An in-depth study subjecting 23 different personal firewall products to a range of leak tests has granted two free products, Comodo Personal Firewall and Jetico Personal Firewall, the only 'excellent' ratings in the field. Behind them are the popular ZoneAlarm PRO and Trend Micro's PC-cillin Internet Security, both rated 'very good'.
Kaspersky and Lavasoft products are in the 'good' category, as is Outpost, despite being accused of cheating.

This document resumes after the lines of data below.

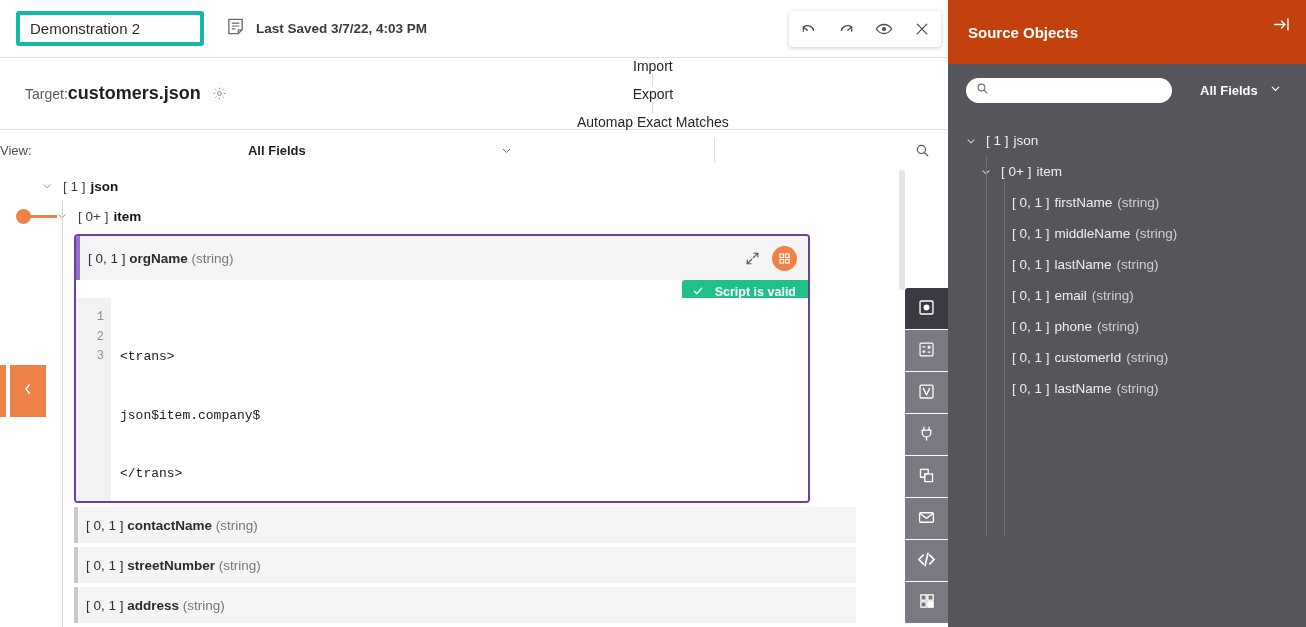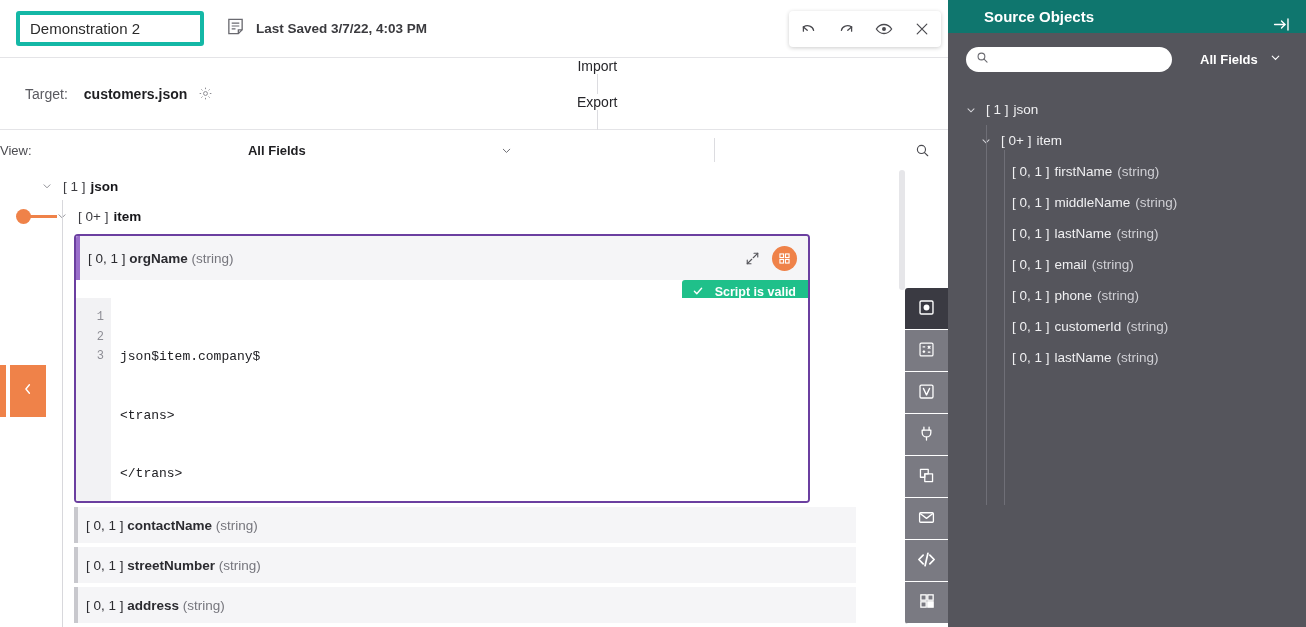"Source Objects" .sb-head { background: #0f766e -> #c2410c; height: 33px -> 64px; padding-left: 16px -> none }
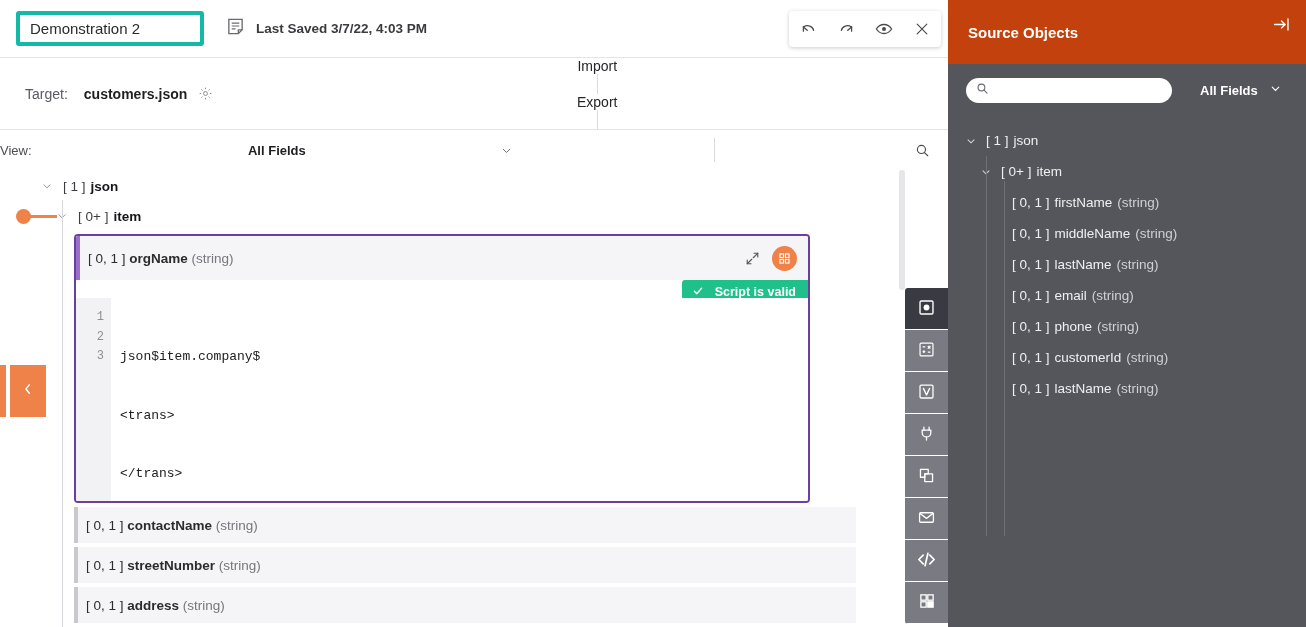"customers.json" .target-name { font-size: 14px -> 18px; margin-left: 16px -> 0 }
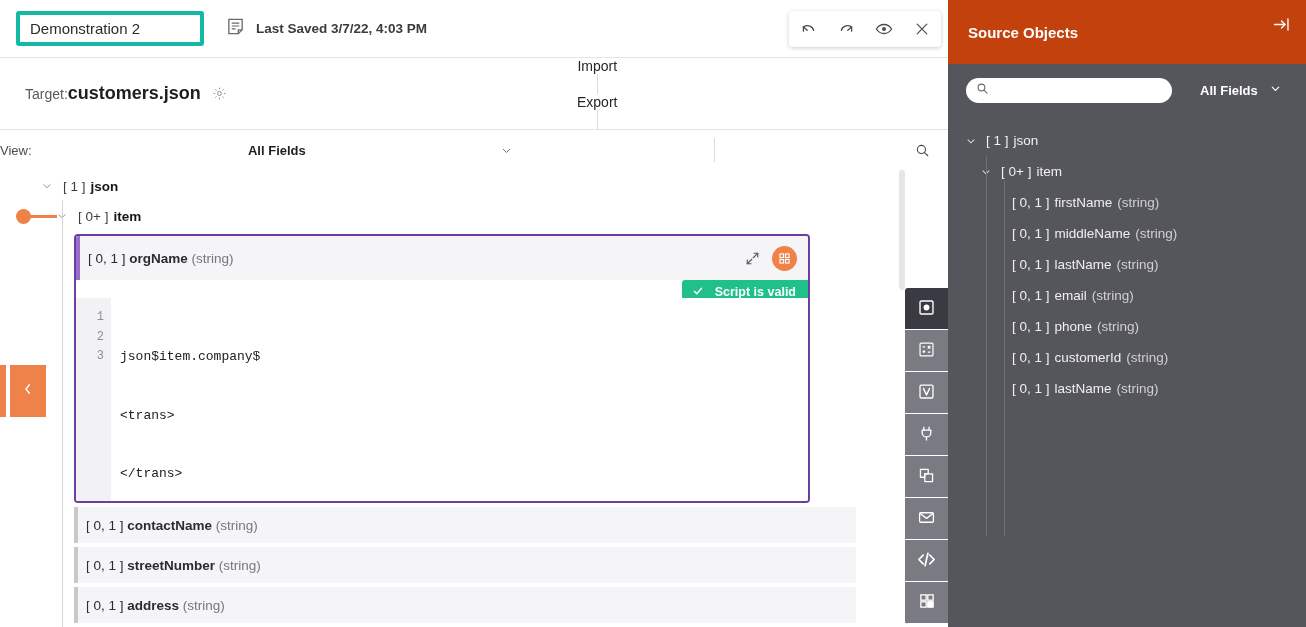"Automap Exact Matches" button.tbar-act { html: none -> <button>Automap Exact Matches</button> }
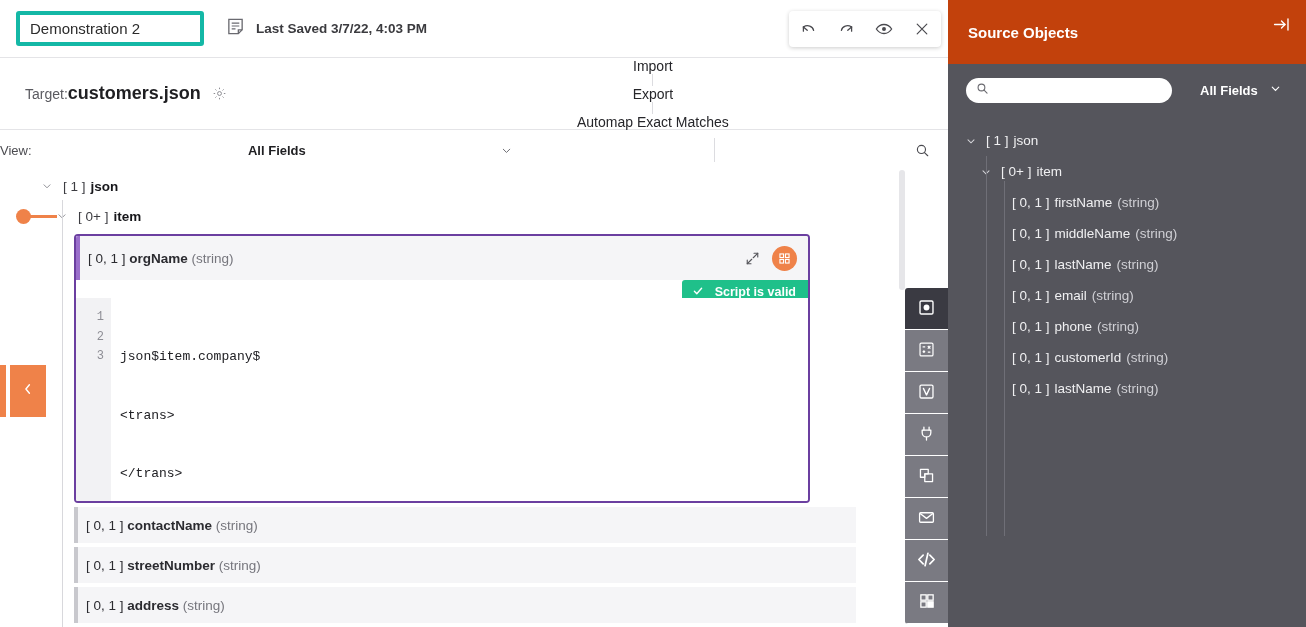"json$item.company$" div { order: before "<trans>" -> after "<trans>" }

Meanwhile Sunbelt and Norton are in the 'poor' group and McAfee alongside Sygate under 'very poor'. The level of protection offered by products from CA, BitDefender, F-Secure, Panda and AVG, among others, is described as 'none'. At the bottom of the class, with a score of zero, is of course the Windows XP SP2 built-in firewall, which only protects against inbound attacks.
The tests were designed and carried out by a small group of researchers led by David Matousek and published at matousec.com. Their methodologies have come in for some criticism, particularly concerning treatment of integrated products combining firewalls with anti-malware; many such products picked up on the suspicious behaviour of the leak tests themselves, and had to have their anti-malware modules disabled to complete the testing. Some vendors have suggested that this impairs performance, as their firewalls are intended to work in conjunction with malware blocking without unnecessary overlapping.
Results of the tests were released last week, and responses from several vendors have begun to be posted on the results site. These can be viewed, along with detailed results, a description of the testing methodology and many of the test programs used, here. Further firewall testing is planned.
Elsewhere in the firewall world, heise security reports that a bug in the Convert-UUlib Perl library, discovered in April 2005, was left unpatched in its implementation in the Barracuda firewall until a very recent update. The vulnerability left Barracuda users at risk of remote access attacks for the full 20 months. heise's report is here, and details from the researcher who found the hole are here.